Polymer chemists at Colorado State University are addressing that problem head on. Led by University Distinguished Professor Eugene Chen, CSU researchers have made two major advancements in the world of plastics – “upcycling” mixed-use plastics and new biodegradable “dream” plastics.

‘Upcycling’ mixed-use plastics

There are a lot of plastics we interact with daily: Polyethylene terephthalate, a plastic used to make soda bottles and clothing fibers. High-density polyethylene, from which shampoo bottles and cutting boards are derived. And, don’t forget polystyrene for packaging, or low-density polyethylene, which gives us cling wrap and grocery bags.

These items, though all “plastics,” are chemically and physically different and incompatible when mixed, and there’s no good industrial method for reprocessing their mixture into other useful products. Even after careful sorting and separation, mechanical recycling usually yields inferior products, termed down-cycling.

To solve this problem, Chen and his colleagues have devised a new chemical strategy, published in the journal Nature, that delivers specifically designed small molecules called universal dynamic crosslinkers into mixed-plastic streams.

When heated and processed with the dynamic crosslinkers added in small amounts, the mixed plastics are made compatible through in-situ formation of a new material, called a multiblock copolymer. These crosslinkers transform a muck of unmixable materials into a viable new set of polymers, which can be turned into higher-value, reprocessable materials, a process known as upcycling.

The researchers posit that their new strategy could help achieve the goal of reusing mixed-plastic waste over multiple use cycles, Chen said.

Perfecting ‘dream’ plastics

They’ve been called “dream” plastics: polyhydroxyalkanoates, or PHAs, a class of polymers naturally created by living microorganisms that can biodegrade in the ambient environment, including oceans and soil, unlike the plastics used today.
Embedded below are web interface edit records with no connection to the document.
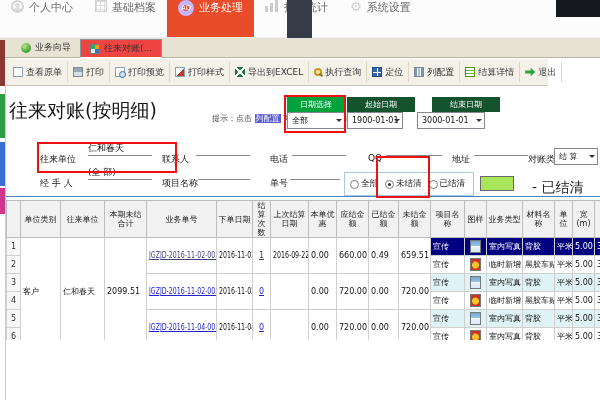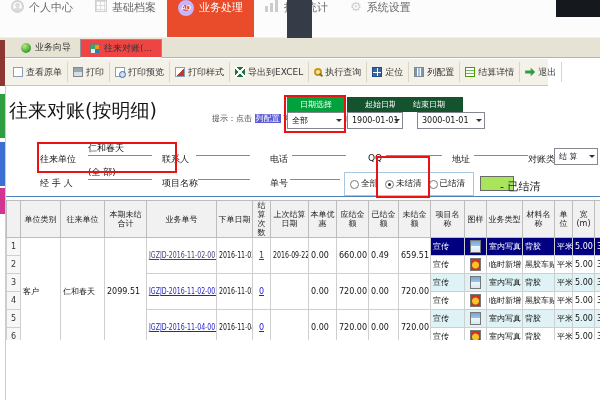--- a/index.html
+++ b/index.html
@@ -57,21 +57,21 @@
 .combo{position:absolute;height:17px;background:#fff;border:1px solid #828790;font-size:8px;line-height:15px;padding:0 11px 0 4px;color:#111;white-space:nowrap;cursor:pointer}
 .combo .arr{position:absolute;right:2px;top:6px;width:0;height:0;border:3px solid transparent;border-top-color:#333}
 
 .flabel{position:absolute;font-size:9px;color:#1a1a1a;white-space:nowrap}
 .uin{position:absolute;height:14px;border-bottom:1px solid #8a8a8a;font-size:9px;color:#111;white-space:nowrap}
 .radio-box{position:absolute;left:344px;top:86px;width:130px;height:24px;border:1px solid #a6c8e0;background:#fff;display:flex;align-items:center;gap:7px;padding-left:5px}
 .radio{display:flex;align-items:center;gap:2px;font-size:8.5px;color:#222;cursor:pointer}
 .rdot{width:9px;height:9px;border:1px solid #7a7a7a;border-radius:50%;background:#fff;position:relative;flex:none}
 .rdot.on-true::after{content:"";position:absolute;inset:2px;background:#2a2a2a;border-radius:50%}
 .legend-swatch{position:absolute;left:480px;top:90px;width:34px;height:15px;background:#a9e55b;border:1px solid #6a6a6a}
-.legend-text{position:absolute;left:500px;top:93px;font-size:11px;color:#222}
+.legend-text{position:absolute;left:532px;top:93px;font-size:14px;color:#222}
 .blueline{position:absolute;left:6px;top:110px;width:594px;height:1px;background:#4f81bd}
 
 .redbox{position:absolute;border:2px solid #ee1111;pointer-events:none;z-index:50}
 
 .grid-wrap{position:absolute;left:6px;top:114px;width:594px;height:140px;overflow:hidden}
 table.grid{border-collapse:collapse;table-layout:fixed;width:612px;font-size:8px;color:#111}
 .grid th{background:#f1f1f1;border:1px solid #bdbdbd;font-weight:normal;font-size:8px;line-height:9px;height:28px;padding:0 1px;text-align:center;color:#222}
 .grid td{border:1px solid #cfcfcf;height:18px;padding:0 2px;overflow:hidden;white-space:nowrap;background:#fff}
 .grid tr.grp td{border-top:1px solid #9e9e9e}
 .grid td.rn{background:#f7f7f7;text-align:center;color:#333}
@@ -178,21 +178,21 @@
     <div class="seg seg-blue"></div>
     <div class="seg seg-magenta"></div>
 
     <div class="page-title">往来对账(按明细)</div>
     <div class="hint"><span>提示：点击 </span><span class="hl">列配置</span><span> 可以隐藏不需要的列</span></div>
 
     <div class="dfh dfh-green" style="left:287px;top:11px;width:58px">日期选择</div>
     <div class="combo" style="left:287px;top:26px;width:58px"><span>全部</span><span class="arr"></span></div>
     <div class="dfh dfh-navy" style="left:347px;top:11px;width:68px">起始日期</div>
     <div class="combo" style="left:347px;top:26px;width:56px"><span>1900-01-01</span><span class="arr"></span></div>
-    <div class="dfh dfh-navy" style="left:395px;top:11px;width:68px">结束日期</div>
+    <div class="dfh dfh-navy" style="left:432px;top:11px;width:68px">结束日期</div>
     <div class="combo" style="left:417px;top:26px;width:68px"><span>3000-01-01</span><span class="arr"></span></div>
 
     <div class="flabel" style="left:40px;top:67px">往来单位</div>
     <div class="uin" style="left:88px;top:56px;width:64px">仁和春天</div>
     <div class="flabel" style="left:162px;top:67px">联系人</div>
     <div class="uin" style="left:196px;top:56px;width:54px"></div>
     <div class="flabel" style="left:270px;top:67px">电话</div>
     <div class="uin" style="left:292px;top:56px;width:54px"></div>
     <div class="flabel" style="left:368px;top:67px">QQ</div>
     <div class="uin" style="left:386px;top:56px;width:56px"></div>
But PHAs haven’t yet taken off as a sustainable alternative to traditional plastics. Crystalline PHAs are not as durable and convenient as conventional plastics and cannot easily be melt-processed and recycled, making them expensive to produce.

Chen and colleagues, have created a synthetic PHA platform that addresses these problems, published in the journal Science, paving the way for a future in which PHAs can take off in the marketplace as truly sustainable plastics.

The team made fundamental changes to the structures of the conventional PHAs, substituting reactive hydrogen atoms responsible for thermal degradation with more robust methyl groups. This structural modification drastically enhances the PHAs’ thermal stability, resulting in PHA plastics that can be melt-processed without decomposition.

The best part is that the new PHA can be chemically recycled back to its building-block molecule, called a monomer, with a simple catalyst and heat, and the recovered clean monomer can be reused to reproduce the same PHA again – in principle, infinitely.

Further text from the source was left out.